At 00:05 16-07-98 +0100, ard_at_p850ug1.demon.co.uk (Tony Duell) wrote:
>>
>> There are actually three boards I need to ID, the third is possibly a tape
>> controller. Here's the rundown:
>>
>> #1 A Q-bus dual width board made by DTC. Has a 50-pin header next to a
>> single ejector handle. All TTL chips, no LSI or CMOS devices. Two 8-section
>> DIP switches on board. Only markings are a FAB, ASSY, REV and S/N numbers.
>> The ASSY number is 007-00002.
>>
>> Could this be a Q-bus SCSI board (I hope, I hope, I hope)? But there's no
>
>I believe it's more likely to be SASI, alas. Now, some SCSI devices
>(particularly older ones) will work on a SASI host adapter, so there's
>some hope.
>
>The problem is drivers. It's a pretty dumb card - TTL state machines for
>the various SASI handshakes. It's certainly not MSCP. But if you feel
>like tracing out the schematic and figuring out what addresses do what,
>then you probably could write a driver for it.

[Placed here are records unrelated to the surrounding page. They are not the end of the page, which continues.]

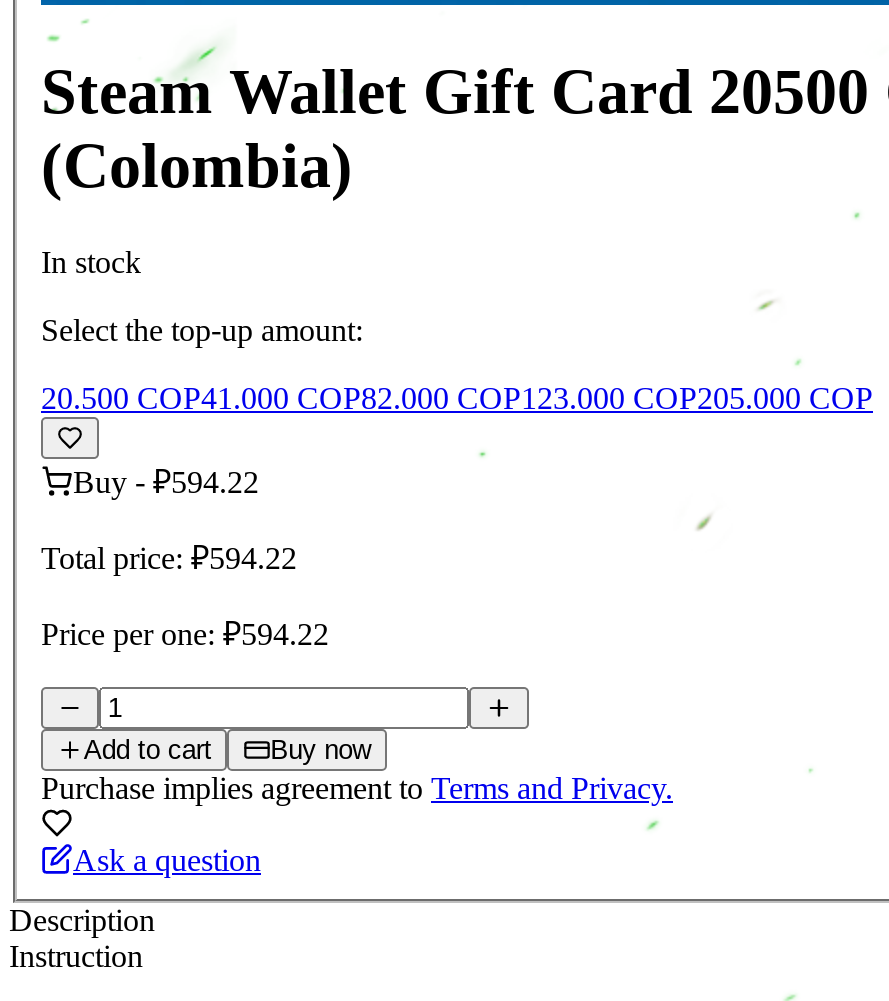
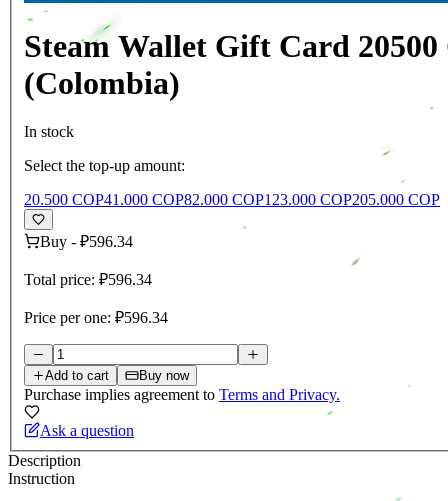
- Buy - ₽594.22
+ Buy - ₽596.34

- Total price: ₽594.22
+ Total price: ₽596.34

- Price per one: ₽594.22
+ Price per one: ₽596.34
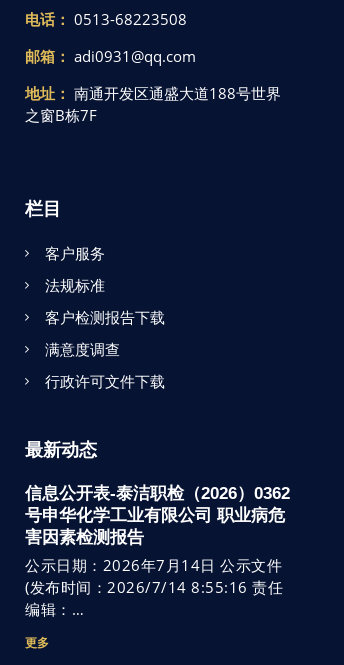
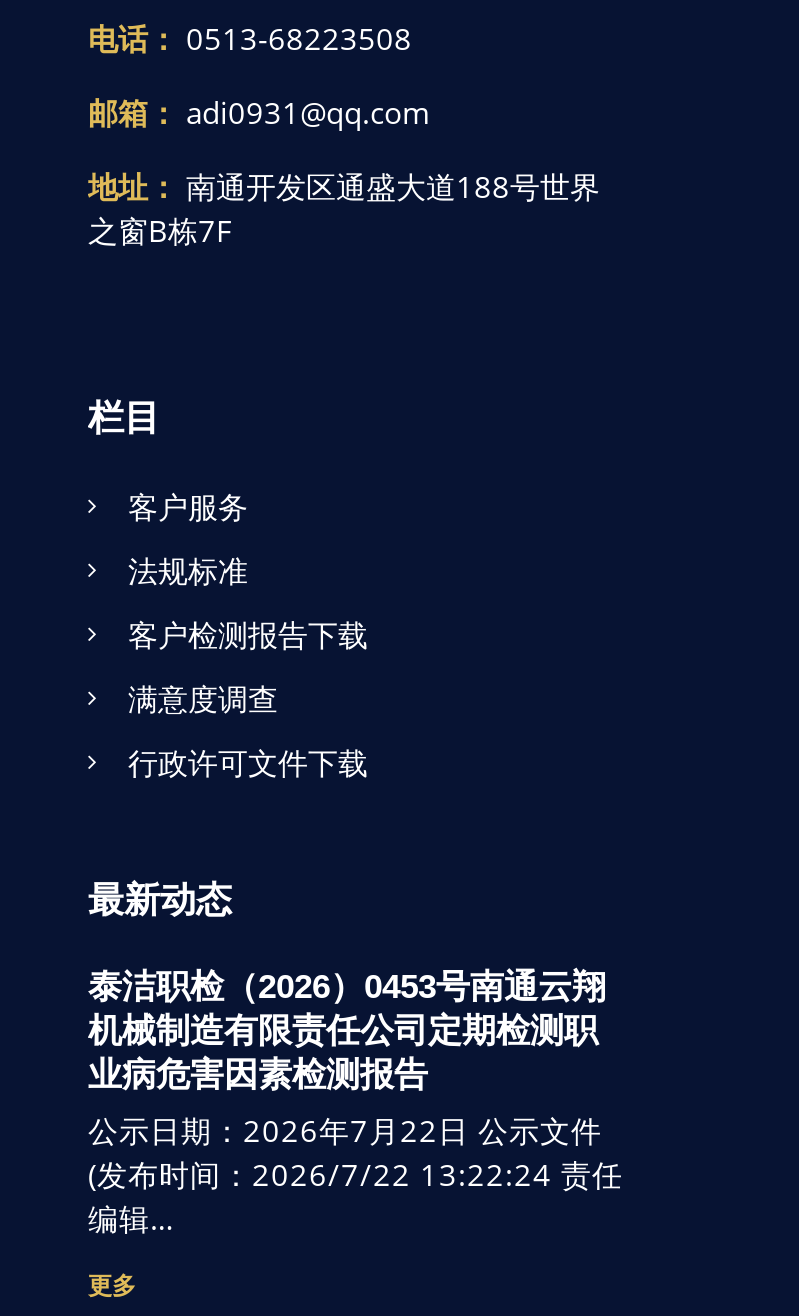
- 信息公开表-泰洁职检（2026）0362
- 号申华化学工业有限公司 职业病危
- 害因素检测报告
- 公示日期：2026年7月14日 公示文件
- (发布时间：2026/7/14 8:55:16 责任
- 编辑：…
+ 泰洁职检（2026）0453号南通云翔
+ 机械制造有限责任公司定期检测职
+ 业病危害因素检测报告
+ 公示日期：2026年7月22日 公示文件
+ (发布时间：2026/7/22 13:22:24 责任
+ 编辑…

I just might need to trace out the schema. As I've mentioned once before,
and just like you Tony, I have many years of experience in
reverse-engineering circuits, especially vacuum tube equipment, so it's no
big deal sometimes.


>
>> #3 This is what I feel is an Archive tape controller. It has "ARCHIVE
>> CORP. Copyright 1983" silk screened onto the component side. No other
>> numbers on the silk screen, dang it. It is 5.5" x 7.75" with a 50-pin edge
>> connector (marked "J1") on one 5.5" end and a 50-pin header (marked "J3")
>> at the other end. "J2" is a 4-pin recepticle which is the same as the power
>> connector on a 5.25" floppy or hard drive and is on the edge connector-end
>> of the board. The EPROM label has 80182-010 on it. Has an 8031
>> microcontroller chip, an 8155 and an Archive LCC ASIC plus a bunch of TTL
>> and one small CMOS RAM chip (Mitsubishi M5M2167P-70). Other numbers found
>> on the board seem to be component part numbers however there is a
>> hand-written number on the solder side which is 80158-013/A. Could this be
>> an important identifying number?
>
>
>My first guess would be an interface between 2 of the following :
>SCSI/SASI, QIC02, QIC36. Probably QIC02 -> QIC36, as I _know_ archive
>made those (I have the first version - piles of TTL, etc - here). I would
>guess J1 is the host connector, J2 is a power connector, wired
>conventionally (well, very early Archive drives expected +24V, not +12V)
>and J3 is the drive connector.
>
>What pins are used on the 2 50 pin connectors?

The J1 edge connector is the typical gold-plated fingers and seem to be on
0.125" centers while the J3 header is the typical ribbon cable connector
with two parallel rows of 25 0.025" gold pins on 0.1" centers. My guess
also was that J1 is host, J3 is the drive connector.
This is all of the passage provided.